**YOUR GOAL:**
Take the entries that follow and return exactly the lines from the one holding "New Hip Hop" through the one holding "total: 325.64 -> 317.38", both included. Nothing else is needed.

[Items from a data source]

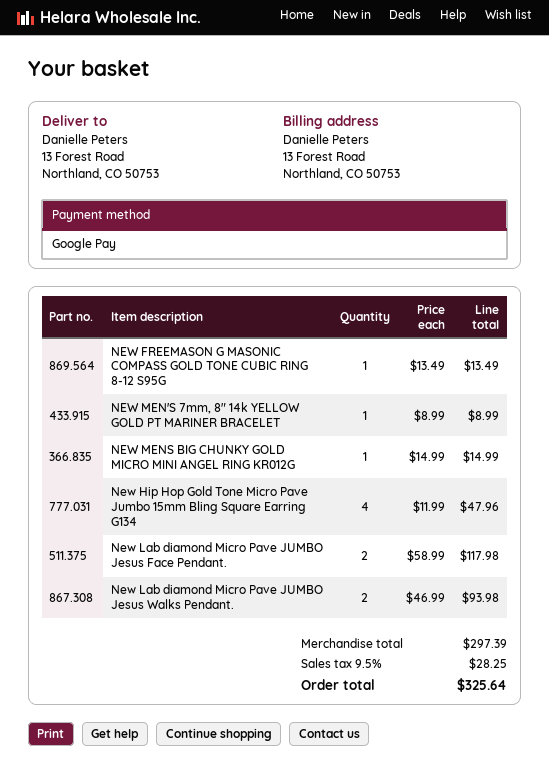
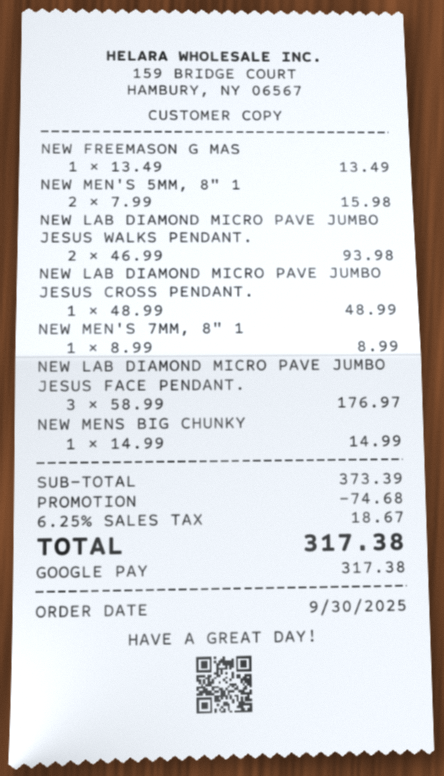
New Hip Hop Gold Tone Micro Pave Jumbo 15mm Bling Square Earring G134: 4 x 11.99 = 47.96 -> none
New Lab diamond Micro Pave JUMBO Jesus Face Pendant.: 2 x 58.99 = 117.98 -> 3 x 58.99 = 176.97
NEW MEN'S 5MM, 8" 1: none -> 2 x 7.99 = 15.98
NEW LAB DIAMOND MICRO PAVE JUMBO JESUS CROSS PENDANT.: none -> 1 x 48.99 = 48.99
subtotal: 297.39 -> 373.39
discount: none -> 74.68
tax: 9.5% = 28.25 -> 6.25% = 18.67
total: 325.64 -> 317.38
--
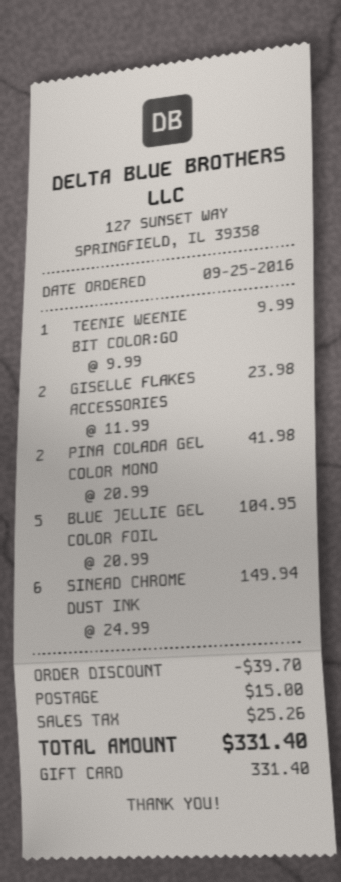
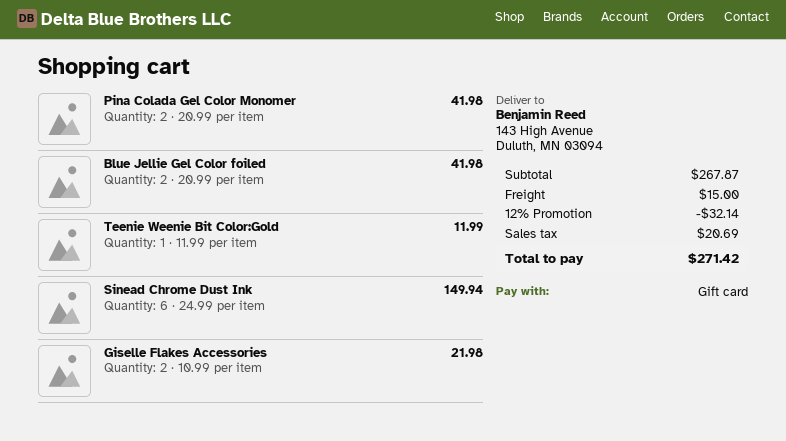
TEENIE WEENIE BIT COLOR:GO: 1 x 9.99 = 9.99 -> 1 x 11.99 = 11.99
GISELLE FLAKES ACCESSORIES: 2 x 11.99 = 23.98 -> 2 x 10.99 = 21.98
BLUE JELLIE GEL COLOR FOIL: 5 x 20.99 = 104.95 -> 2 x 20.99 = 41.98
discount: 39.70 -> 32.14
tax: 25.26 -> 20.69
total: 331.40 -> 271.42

**REPLY TO THE EXERCISE:**
New Hip Hop Gold Tone Micro Pave Jumbo 15mm Bling Square Earring G134: 4 x 11.99 = 47.96 -> none
New Lab diamond Micro Pave JUMBO Jesus Face Pendant.: 2 x 58.99 = 117.98 -> 3 x 58.99 = 176.97
NEW MEN'S 5MM, 8" 1: none -> 2 x 7.99 = 15.98
NEW LAB DIAMOND MICRO PAVE JUMBO JESUS CROSS PENDANT.: none -> 1 x 48.99 = 48.99
subtotal: 297.39 -> 373.39
discount: none -> 74.68
tax: 9.5% = 28.25 -> 6.25% = 18.67
total: 325.64 -> 317.38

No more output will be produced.